NYExpo prides itself on documentary shorts from around the globe in a generous mix of the socially conscious, the deeply personal, the humorous and the borderline experimental. This year was no exception, especially those works imaginatively grouped into four special programs, mostly outside of regular competition. One such ensemble, "Recollections in Tranquility," featured the unique work of Russian virtuoso Alexander Sokurov, his haunting Elegy of a Voyage a warm-up of sorts for his recent, much acclaimed Russian Ark. Here, Sokurov's Digi-Beta, assisted by his own moody narration, drifts across borders and cultures from his native Russia to the Netherlands, coming to rest in Rotterdam's Boijmans Museum. This 47-minute Elegy is a work of astonishing, mysterious beauty.

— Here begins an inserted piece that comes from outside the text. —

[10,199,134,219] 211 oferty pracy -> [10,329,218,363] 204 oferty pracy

Another program, "In Loving Memory," offered To the Land of Bliss, winner of the NYExpo Silver Award, an evocative inquiry into a Buddhist way of death by the young Chinese-American filmmaker Wen-jie Qin. Handsomely shot on video in China, Wen-jie's explanations and pictures draw us into the sometimes solemn, sometimes joyous reactions and rituals after the death of a local master. Her film is "anthropological" documentary at its best—it's informative, avoids judgments and lets the images speak for themselves.

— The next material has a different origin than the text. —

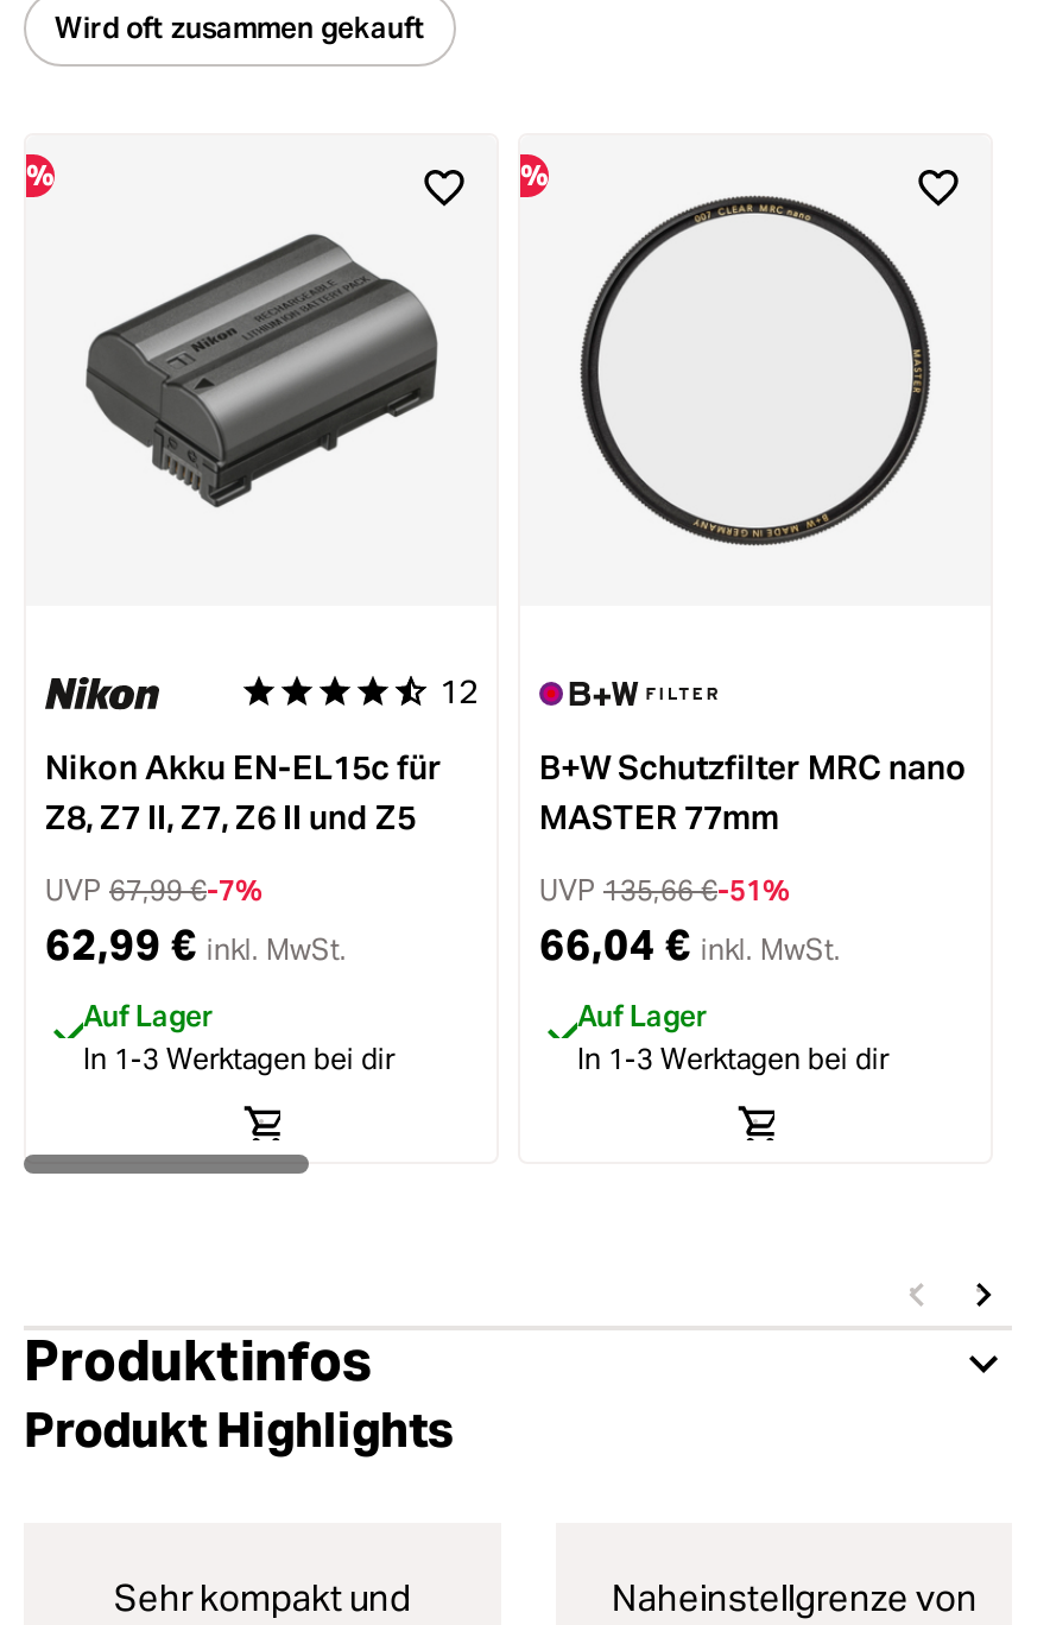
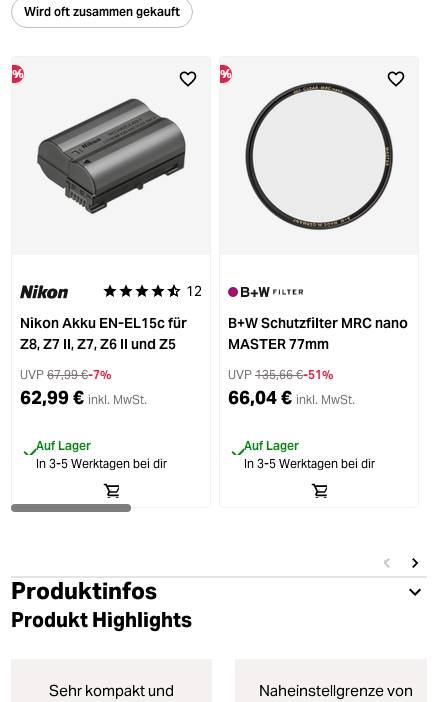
[83,1041,394,1076] In 1-3 Werktagen bei dir -> [36,456,167,471] In 3-5 Werktagen bei dir
[577,1041,888,1076] In 1-3 Werktagen bei dir -> [244,456,375,471] In 3-5 Werktagen bei dir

"Artists Remembered" focused on some creative figures from different quarters. The Independent Spirits of the title of the film by Sybil DelGaudio and Patty Wineapple were the pioneering animators Faith and John Hubley. The film honors the Hubleys for promoting independent film and striving to advance animation as more than funny cartoons. A very different cultural milieu is revealed from the life and times of the idiosyncratic artist Vasily Sitnikov in Andrei Zagdansky's touching memorial, Vasya. Sitnikov was a weird and charismatic character who garnered a devoted following of non-conformist Russians and some foreign diplomats and journalists thrilled by Soviet dissident art and artists. Zagdansky, himself a thoughtful émigré filmmaker from the old Soviet Union, brings Vasya to life through his paintings and by cross-cutting animation with the fond recollections of friends.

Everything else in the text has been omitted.